JOHNSON v. BARCZAK

Reset A A Font size: Print

United States Court of Appeals,Seventh Circuit.

Steven Miller JOHNSON, Plaintiff-Appellant, v. Jennifer K. BARCZAK, et al., Defendants-Appellees.

No. 02-3728.

Decided: August 01, 2003

Before BAUER, COFFEY, and EVANS, Circuit Judges. Steven M. Johnson,Oshkosh Correctional Institution, Oshkosh, WI, for Plaintiff-Appellant. James E. Doyle, Office of the Attorney General Wisconsin Department of Justice, Madison, WI, for Defendant-Appellee.

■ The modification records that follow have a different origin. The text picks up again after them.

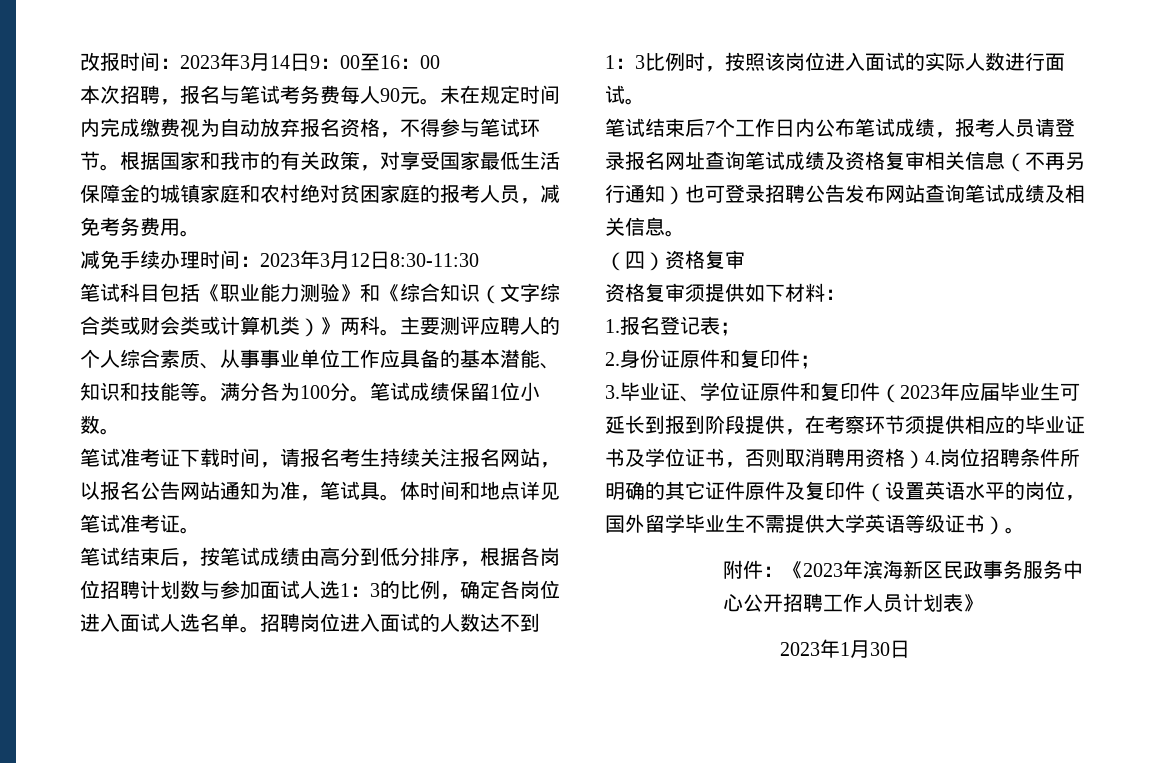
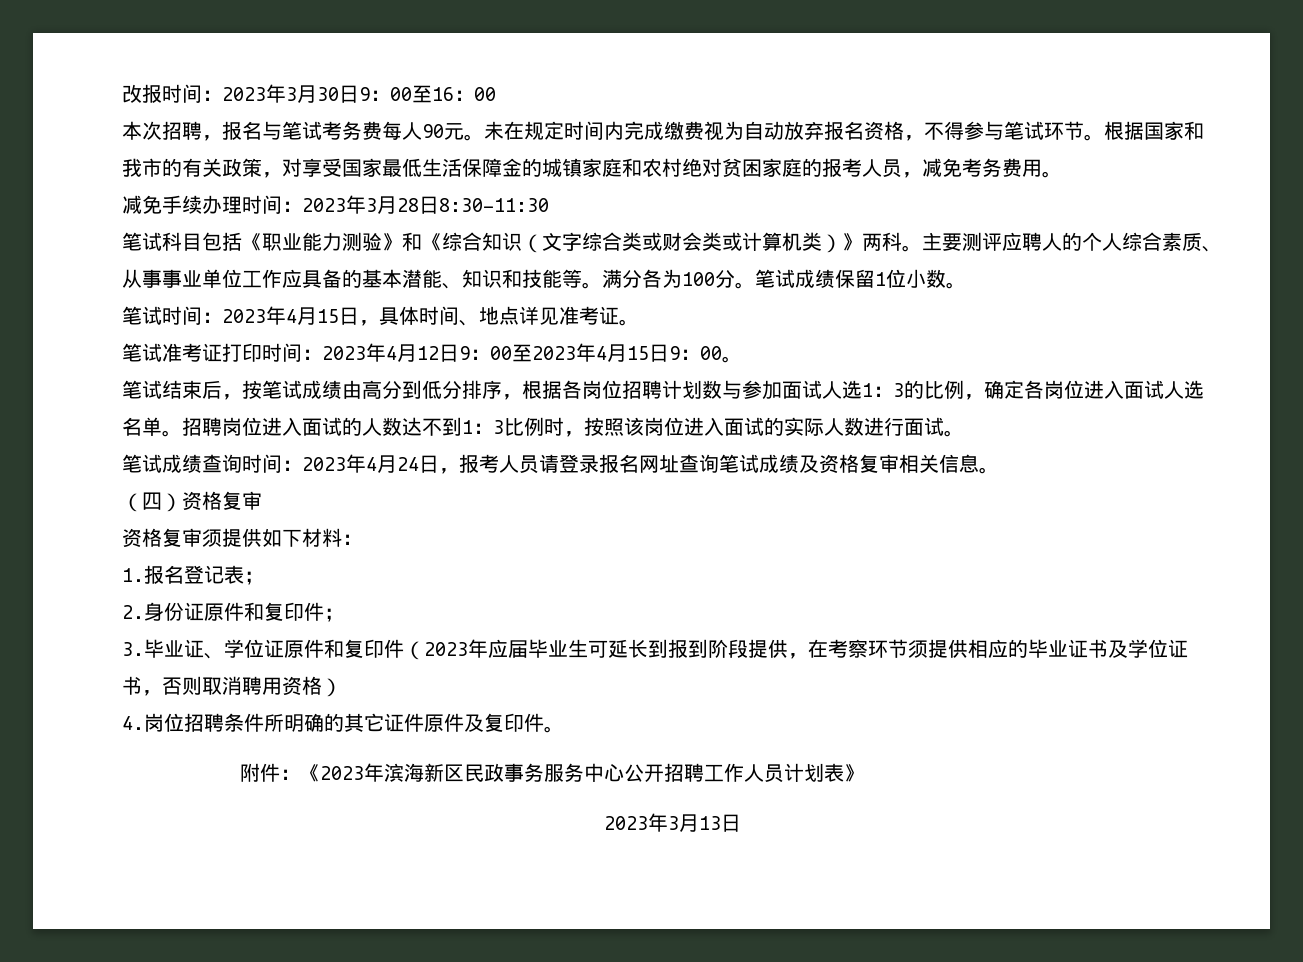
- 改报时间：2023年3月14日9：00至16：00
+ 改报时间：2023年3月30日9：00至16：00
- 减免手续办理时间：2023年3月12日8:30-11:30
+ 减免手续办理时间：2023年3月28日8:30-11:30
- 笔试准考证下载时间，请报名考生持续关注报名网站，以报名公告网站通知为准，笔试具。体时间和地点详见笔试准考证。
+ 笔试时间：2023年4月15日，具体时间、地点详见准考证。
+ 笔试准考证打印时间：2023年4月12日9：00至2023年4月15日9：00。
- 笔试结束后7个工作日内公布笔试成绩，报考人员请登录报名网址查询笔试成绩及资格复审相关信息（不再另行通知）也可登录招聘公告发布网站查询笔试成绩及相关信息。
+ 笔试成绩查询时间：2023年4月24日，报考人员请登录报名网址查询笔试成绩及资格复审相关信息。
- 3.毕业证、学位证原件和复印件（2023年应届毕业生可延长到报到阶段提供，在考察环节须提供相应的毕业证书及学位证书，否则取消聘用资格）4.岗位招聘条件所明确的其它证件原件及复印件（设置英语水平的岗位，国外留学毕业生不需提供大学英语等级证书）。
+ 3.毕业证、学位证原件和复印件（2023年应届毕业生可延长到报到阶段提供，在考察环节须提供相应的毕业证书及学位证书，否则取消聘用资格）
+ 4.岗位招聘条件所明确的其它证件原件及复印件。
- 2023年1月30日
+ 2023年3月13日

Steven Johnson filed this pro se suit under 42 U.S.C. § 1983, alleging that several Wisconsin Department of Corrections officials deprived him of his constitutionally guaranteed right of access to the courts.   The district court granted summary judgment to the defendants, and we affirm.

Even construing all facts and drawing all reasonable inferences in Johnson's favor, as we are required to do when reviewing a grant of summary judgment, see Hamm v. Weyauwega Milk Prods., Inc., 332 F.3d 1058, 1061-62 (7th Cir.2003), Johnson's evidence is sparse. He was transferred to the Oneida County Jail for six months;  unhappy with the law library there, he requested but was denied a prison transfer.   Johnson then sought to obtain disbursement forms to purchase copies of legal materials from another library.   But prison regulations require an inmate to provide the reason for his request to avoid unnecessary paperwork, and because he never did so, he never received the forms.   Johnson contends that his placement at Oneida and the defendants' refusal to send the disbursement forms “has hindered and is presently hindering plaintiff [sic ] efforts to pursue postconviction relief.”   He specifically avers that while at Oneida he needed legal materials to assist him in obtaining appointed counsel, in researching claims of ineffective assistance of counsel, and in challenging the denial of his motion to withdraw his guilty plea, but at summary judgment he provided no information about how his progress on these efforts was hindered.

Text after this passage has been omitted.